I remember my friend used to feed his Oscars feeders and 3 of them ended up not being eaten and became rather large in his 90 gallon... goldfish can live anywhere. I remember we had some in a pond and it froze and they were there in the spring again. Tough, tough fish.


----------



## Elle (Oct 25, 2010)

Just because they "can" doesn't mean that they "should". 

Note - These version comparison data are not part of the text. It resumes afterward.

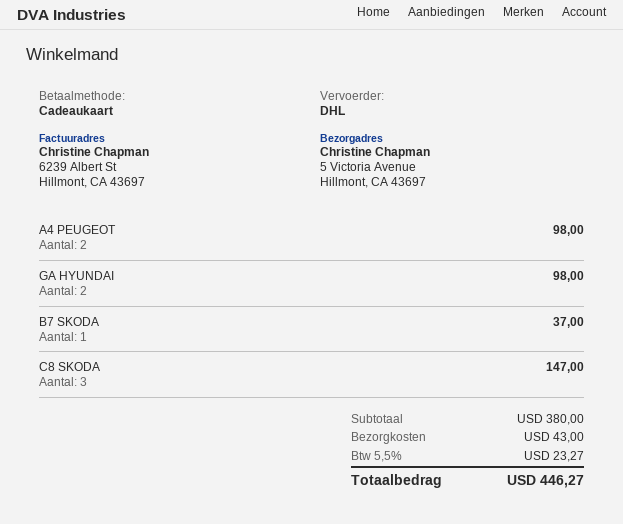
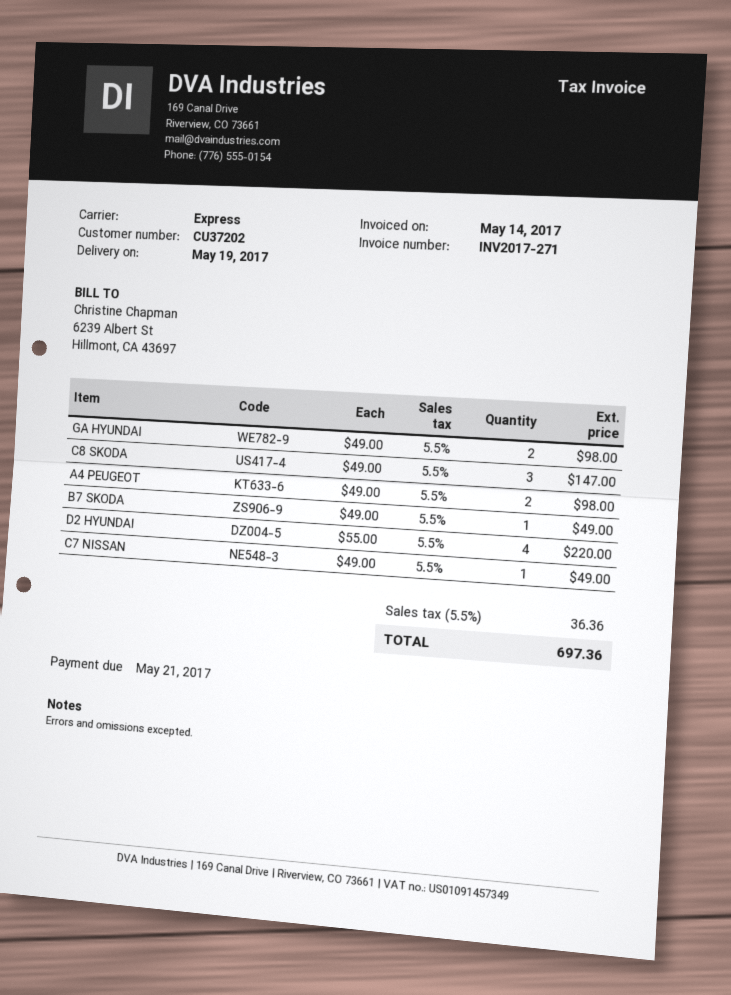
shipping method: DHL -> express
B7 SKODA: 1 for 37.00 -> 1 for 49.00
D2 HYUNDAI: none -> 4 for 220.00
C7 NISSAN: none -> 1 for 49.00
shipping: 43.00 -> none
tax: 5.5% = 23.27 -> 5.5% = 36.36
total: 446.27 -> 697.36

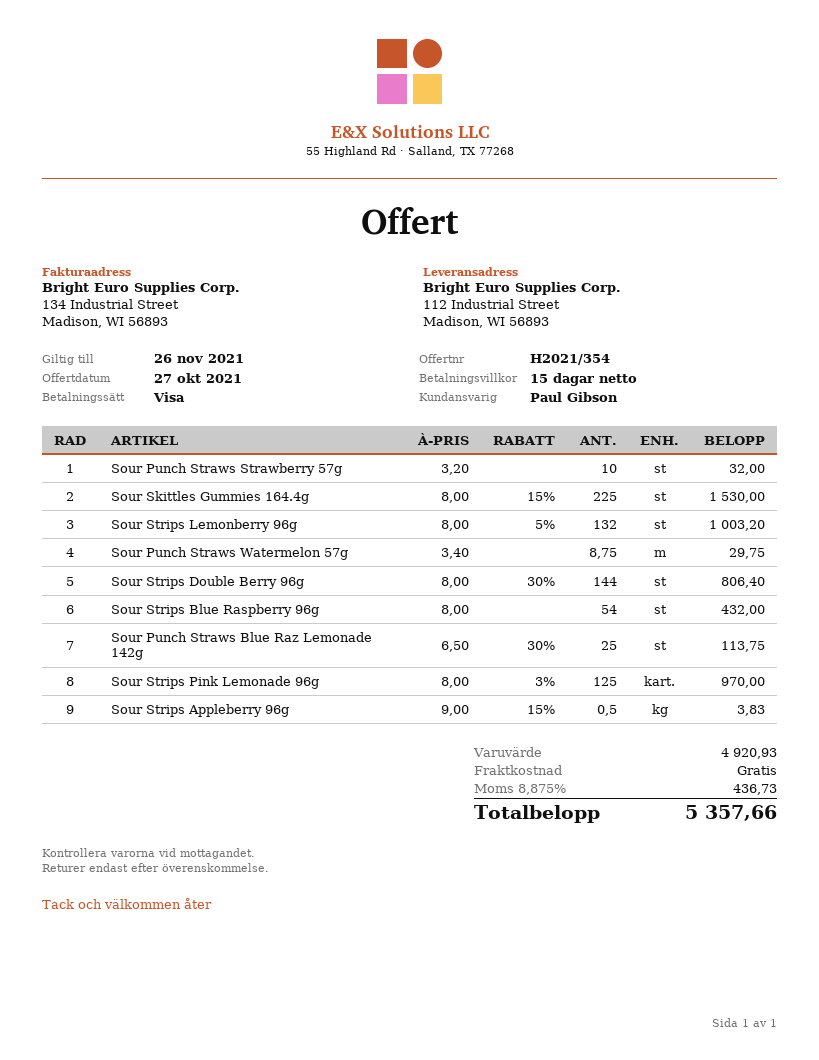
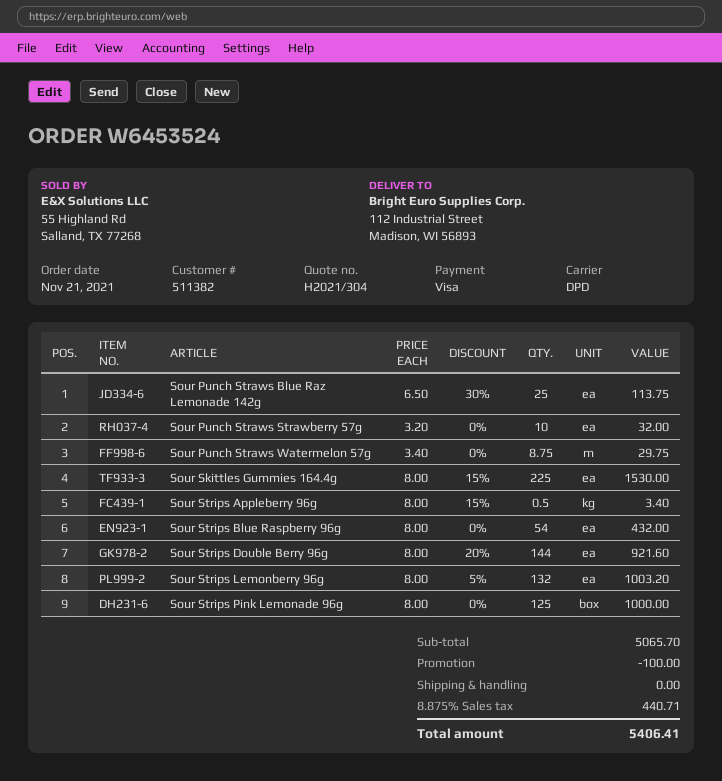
quote number: H2021/354 -> H2021/304
Sour Strips Double Berry 96g: 144 x 8.00 - 30% = 806.40 -> 144 x 8.00 - 20% = 921.60
Sour Strips Pink Lemonade 96g: 125 x 8.00 - 3% = 970.00 -> 125 x 8.00 = 1000.00
Sour Strips Appleberry 96g: 0.5 x 9.00 - 15% = 3.83 -> 0.5 x 8.00 - 15% = 3.40
subtotal: 4920.93 -> 5065.70
discount: none -> 100.00
tax: 8.875% = 436.73 -> 8.875% = 440.71
total: 5357.66 -> 5406.41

Feeder are comets, which are tougher than the fancies that I think the OP has. Fancies like black moors and orandas shouldn't be higher than about 21-23Celcius or 70-75F, and comets like it colder. They're all cool water fish and should be treated like that. I keep my fancies at 21F, along with a weather/dojo loach and white cloud minnows, and they all do fine.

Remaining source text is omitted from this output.